What to work on → Keep each line of the material that includes "stroke", and leave out the rest.

Data extract →
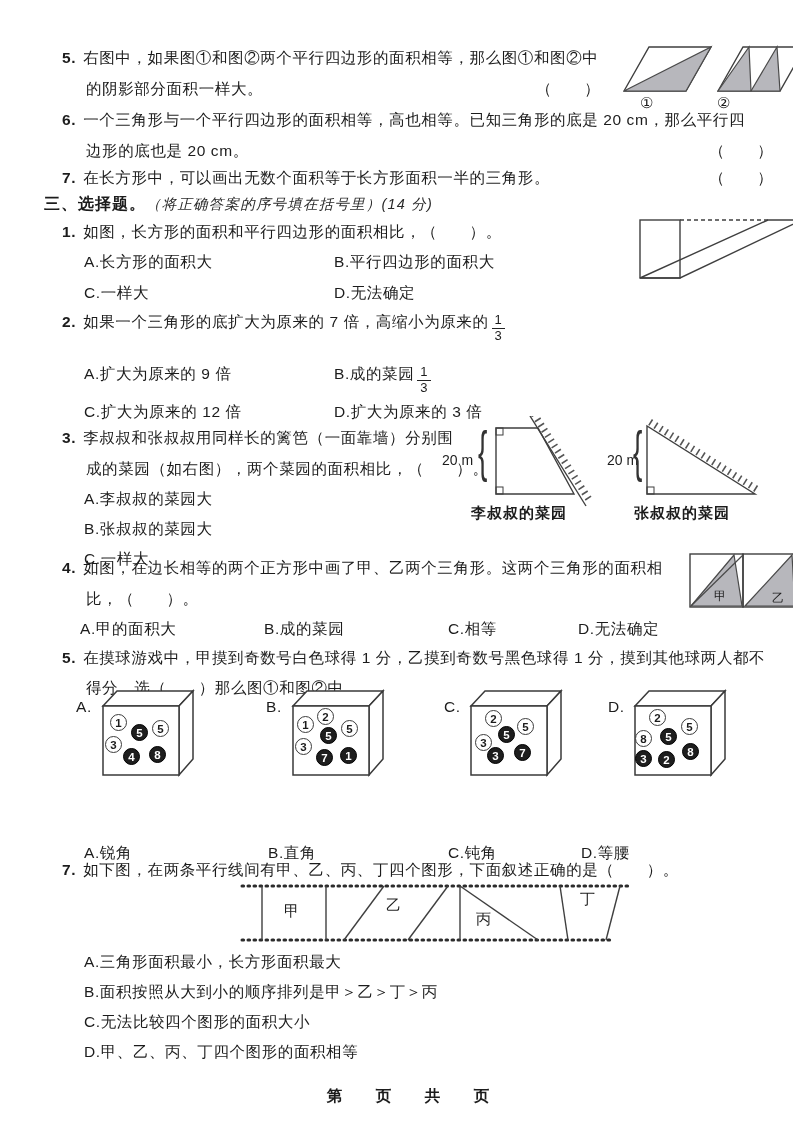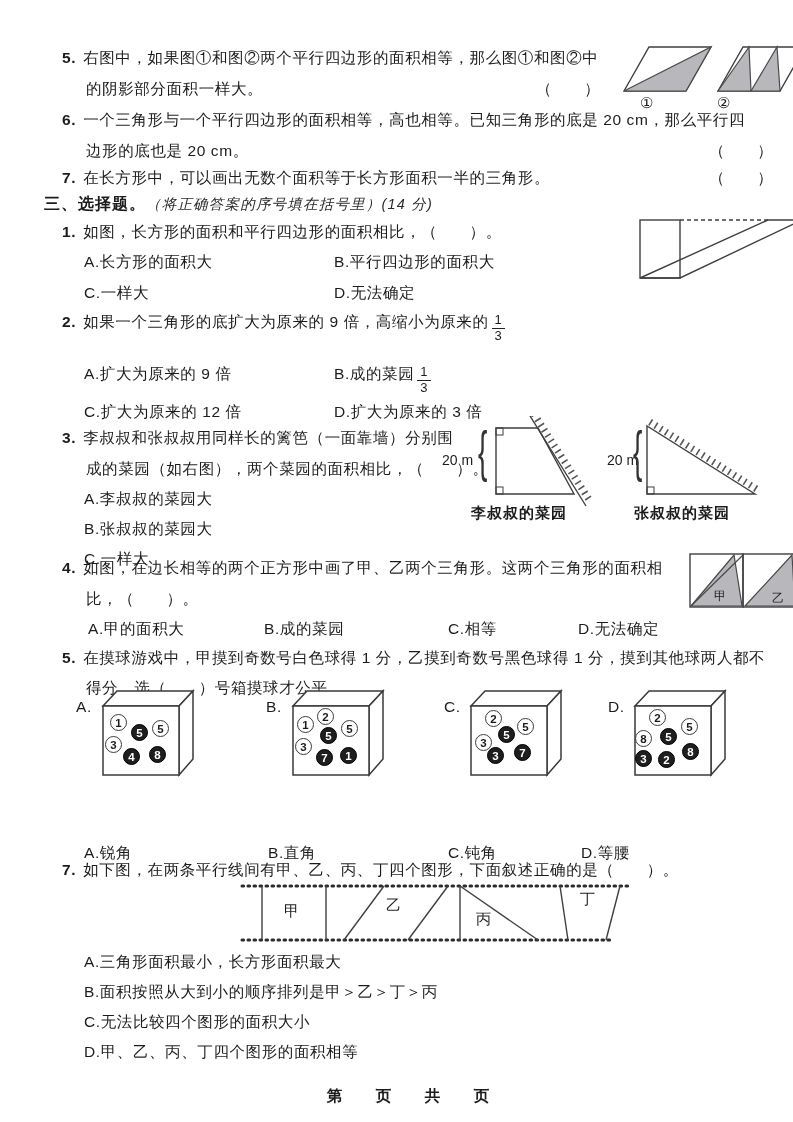--- a/index.html
+++ b/index.html
@@ -77,21 +77,21 @@
 
   <div class="abs" style="left:618px;top:212px;width:175px;height:75px">
     <svg width="175" height="75" viewBox="0 0 175 75">
       <polygon class="shape" points="6,66 46,66 168,8 134,8"></polygon>
       <rect class="shape" x="6" y="8" width="40" height="58"></rect>
       <line x1="46" y1="8" x2="134" y2="8" stroke="#3f3f3f" stroke-width="1.4" stroke-dasharray="4 3"></line>
     </svg>
   </div>
 
   <div class="abs line" style="left:46px;top:312px">
-    <span class="num">2.</span><span>如果一个三角形的底扩大为原来的 9 倍，高缩小为原来的</span><span class="frac"><span class="fn">1</span><span class="fd">3</span></span>
+    <span class="num">2.</span><span>如果一个三角形的底扩大为原来的 7 倍，高缩小为原来的</span><span class="frac"><span class="fn">1</span><span class="fd">3</span></span>
   </div>
   <div class="abs line" style="left:68px;top:364px">A.扩大为原来的 9 倍</div>
   <div class="abs line" style="left:318px;top:364px">
     <span>B.成的菜园</span><span class="frac"><span class="fn">1</span><span class="fd">3</span></span>
   </div>
   <div class="abs line" style="left:68px;top:402px">C.扩大为原来的 12 倍</div>
   <div class="abs line" style="left:318px;top:402px">D.扩大为原来的 3 倍</div>
 
   <div class="abs line" style="left:46px;top:428px">
     <span class="num">3.</span><span>李叔叔和张叔叔用同样长的篱笆（一面靠墙）分别围</span>
@@ -122,41 +122,41 @@
       <polygon class="shape" points="4,10 4,78 112,78"></polygon>
       <rect class="shape" x="4" y="71" width="7" height="7" style="stroke-width:1"></rect>
     </svg>
   </div>
   <div class="abs caption" style="left:618px;top:504px">张叔叔的菜园</div>
 
   <div class="abs line" style="left:46px;top:558px">
     <span class="num">4.</span><span>如图，在边长相等的两个正方形中画了甲、乙两个三角形。这两个三角形的面积相</span>
   </div>
   <div class="abs line" style="left:70px;top:589px">比，（　　）。</div>
-  <div class="abs line" style="left:72px;top:619px">A.甲的面积大</div>
+  <div class="abs line" style="left:64px;top:619px">A.甲的面积大</div>
   <div class="abs line" style="left:248px;top:619px">B.成的菜园</div>
   <div class="abs line" style="left:432px;top:619px">C.相等</div>
   <div class="abs line" style="left:562px;top:619px">D.无法确定</div>
 
   <div class="abs" style="left:672px;top:552px;width:114px;height:58px">
     <svg width="114" height="58" viewBox="0 0 114 58">
       <rect class="shape" x="2" y="2" width="53" height="53"></rect>
       <rect class="shape" x="55" y="2" width="53" height="53"></rect>
       <polygon class="shaded" points="3,54 46,3 54,54"></polygon>
       <line x1="3" y1="54" x2="55" y2="3" stroke="#4a4a4a" stroke-width="1.2"></line>
       <polygon class="shaded" points="57,54 104,3 107,54"></polygon>
     </svg>
     <div class="abs figlab" style="left:26px;top:36px;font-size:12px">甲</div>
     <div class="abs figlab" style="left:84px;top:38px;font-size:12px">乙</div>
   </div>
 
   <div class="abs line" style="left:46px;top:648px">
     <span class="num">5.</span><span>在摸球游戏中，甲摸到奇数号白色球得 1 分，乙摸到奇数号黑色球得 1 分，摸到其他球两人都不</span>
   </div>
-  <div class="abs line" style="left:70px;top:678px">得分。选（　　）号箱摸球才公平。</div>
+  <div class="abs line" style="left:70px;top:678px">得分。选（　　）那么图①和图②中。</div>
 
   <div class="abs" style="left:60px;top:686px;width:130px;height:95px">
     <div class="abs line" style="left:0;top:12px">A.</div>
     <div class="abs" style="left:24px;top:0;width:100px;height:92px">
       <svg width="100" height="92" viewBox="0 0 100 92">
         <polygon class="face" points="3,20 17,5 93,5 79,20"></polygon>
         <polygon class="face" points="79,20 93,5 93,73 79,89"></polygon>
         <polygon class="face" points="3,20 79,20 79,89 3,89"></polygon>
       </svg>
       <div class="ball w" style="left:10px;top:28px">1</div>

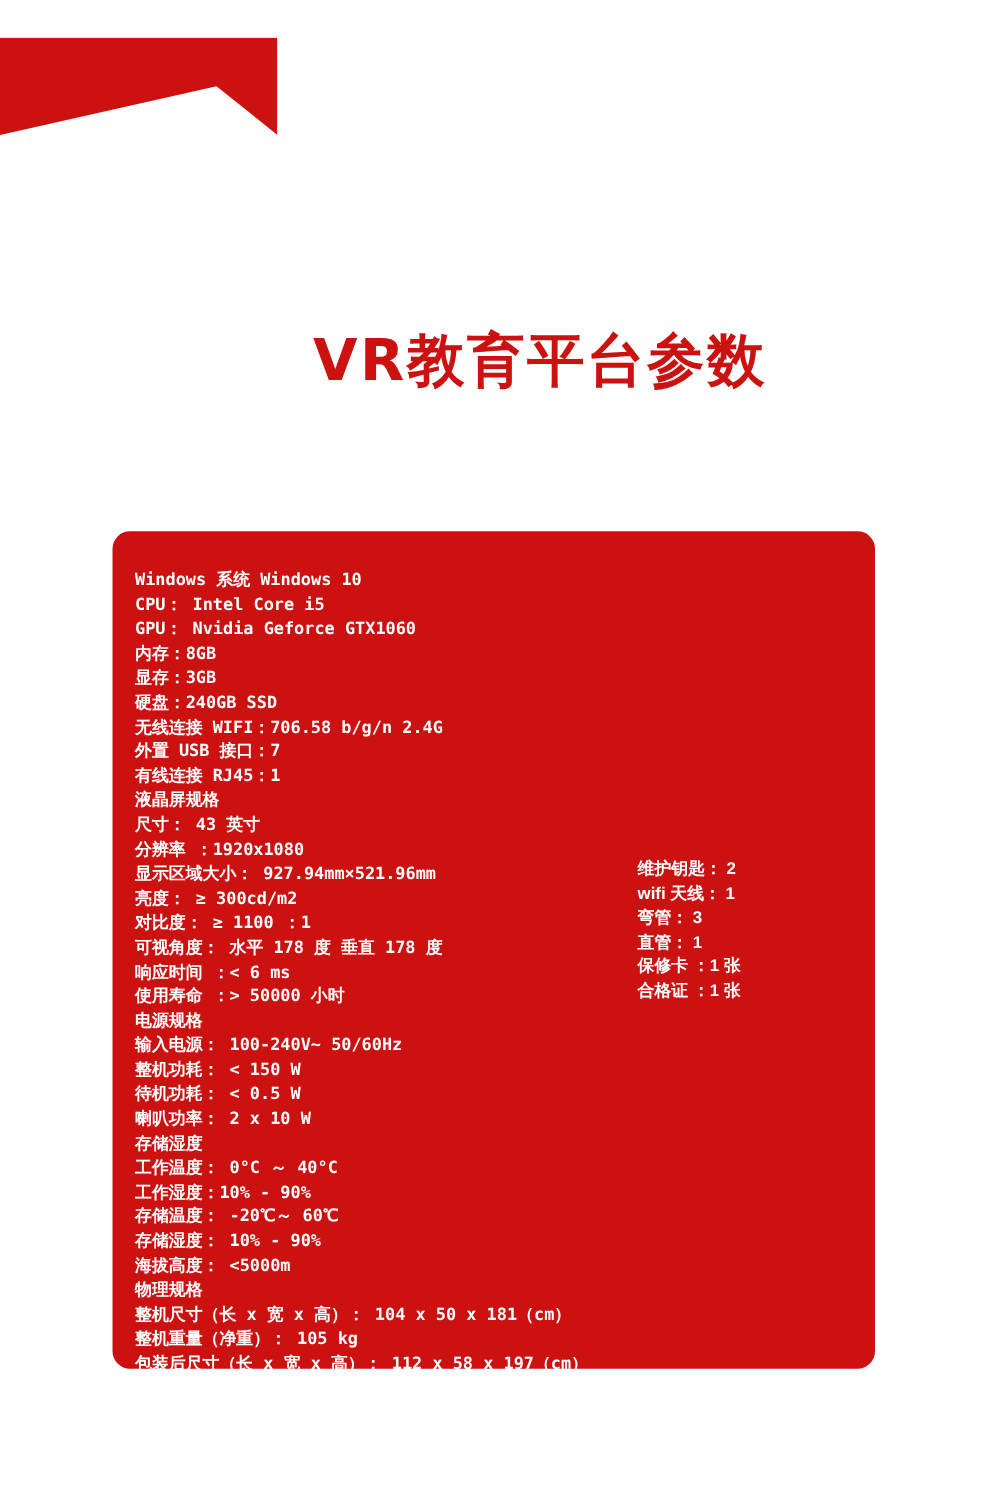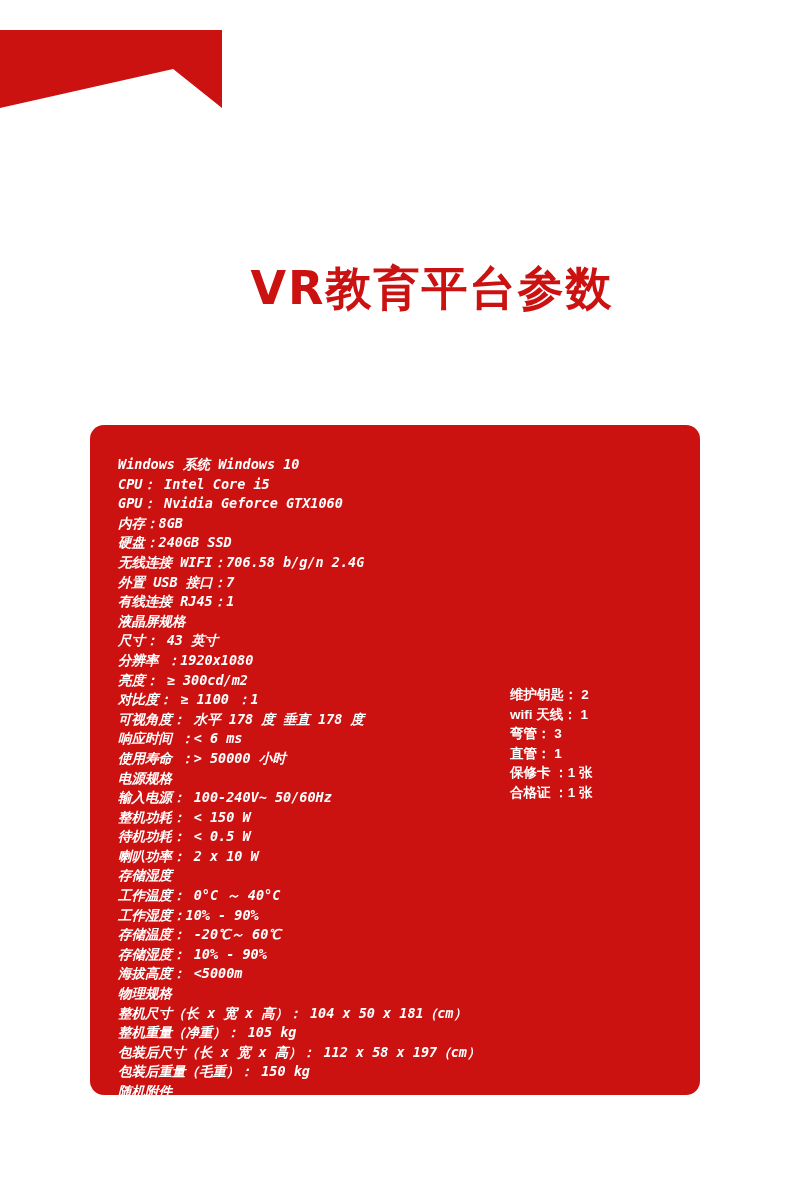--- a/index.html
+++ b/index.html
@@ -48,29 +48,28 @@
     top: 425px;
     width: 610px;
     height: 670px;
     background: #cc1111;
     border-radius: 14px;
     color: #ffffff;
   }
 
   .spec-col {
     position: absolute;
-    left: 28px;
+    left: 18px;
     top: 30px;
     width: 420px;
     font-family: "DejaVu Sans Mono", "Liberation Mono", monospace;
     font-size: 13.5px;
     line-height: 19.6px;
     font-weight: bold;
     white-space: nowrap;
-    font-style: italic;
   }
 
   .acc-col {
     position: absolute;
     left: 420px;
     top: 260px;
     width: 180px;
     font-family: Liberation Sans, sans-serif;
     font-size: 13.5px;
     line-height: 19.6px;
@@ -88,27 +87,29 @@
 <div class="ribbon"></div>
 
 <div class="title">VR教育平台参数</div>
 
 <div class="panel">
   <div class="spec-col">
     <span class="spec-line">Windows 系统 Windows 10</span>
     <span class="spec-line">CPU： Intel Core i5</span>
     <span class="spec-line">GPU： Nvidia Geforce GTX1060</span>
     <span class="spec-line">内存：8GB</span>
+    <span class="spec-line">显存：3GB</span>
     <span class="spec-line">硬盘：240GB SSD</span>
     <span class="spec-line">无线连接 WIFI：706.58 b/g/n 2.4G</span>
     <span class="spec-line">外置 USB 接口：7</span>
     <span class="spec-line">有线连接 RJ45：1</span>
     <span class="spec-line">液晶屏规格</span>
     <span class="spec-line">尺寸： 43 英寸</span>
     <span class="spec-line">分辨率 ：1920x1080</span>
+    <span class="spec-line">显示区域大小： 927.94mm×521.96mm</span>
     <span class="spec-line">亮度： ≥ 300cd/m2</span>
     <span class="spec-line">对比度： ≥ 1100 ：1</span>
     <span class="spec-line">可视角度： 水平 178 度  垂直 178 度</span>
     <span class="spec-line">响应时间 ：&lt; 6 ms</span>
     <span class="spec-line">使用寿命 ：&gt; 50000 小时</span>
     <span class="spec-line">电源规格</span>
     <span class="spec-line">输入电源： 100-240V~ 50/60Hz</span>
     <span class="spec-line">整机功耗： &lt; 150 W</span>
     <span class="spec-line">待机功耗： &lt; 0.5 W</span>
     <span class="spec-line">喇叭功率： 2 x 10 W</span>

Task answer →
       <line x1="46" y1="8" x2="134" y2="8" stroke="#3f3f3f" stroke-width="1.4" stroke-dasharray="4 3"></line>
       <rect class="shape" x="4" y="71" width="7" height="7" style="stroke-width:1"></rect>
       <line x1="3" y1="54" x2="55" y2="3" stroke="#4a4a4a" stroke-width="1.2"></line>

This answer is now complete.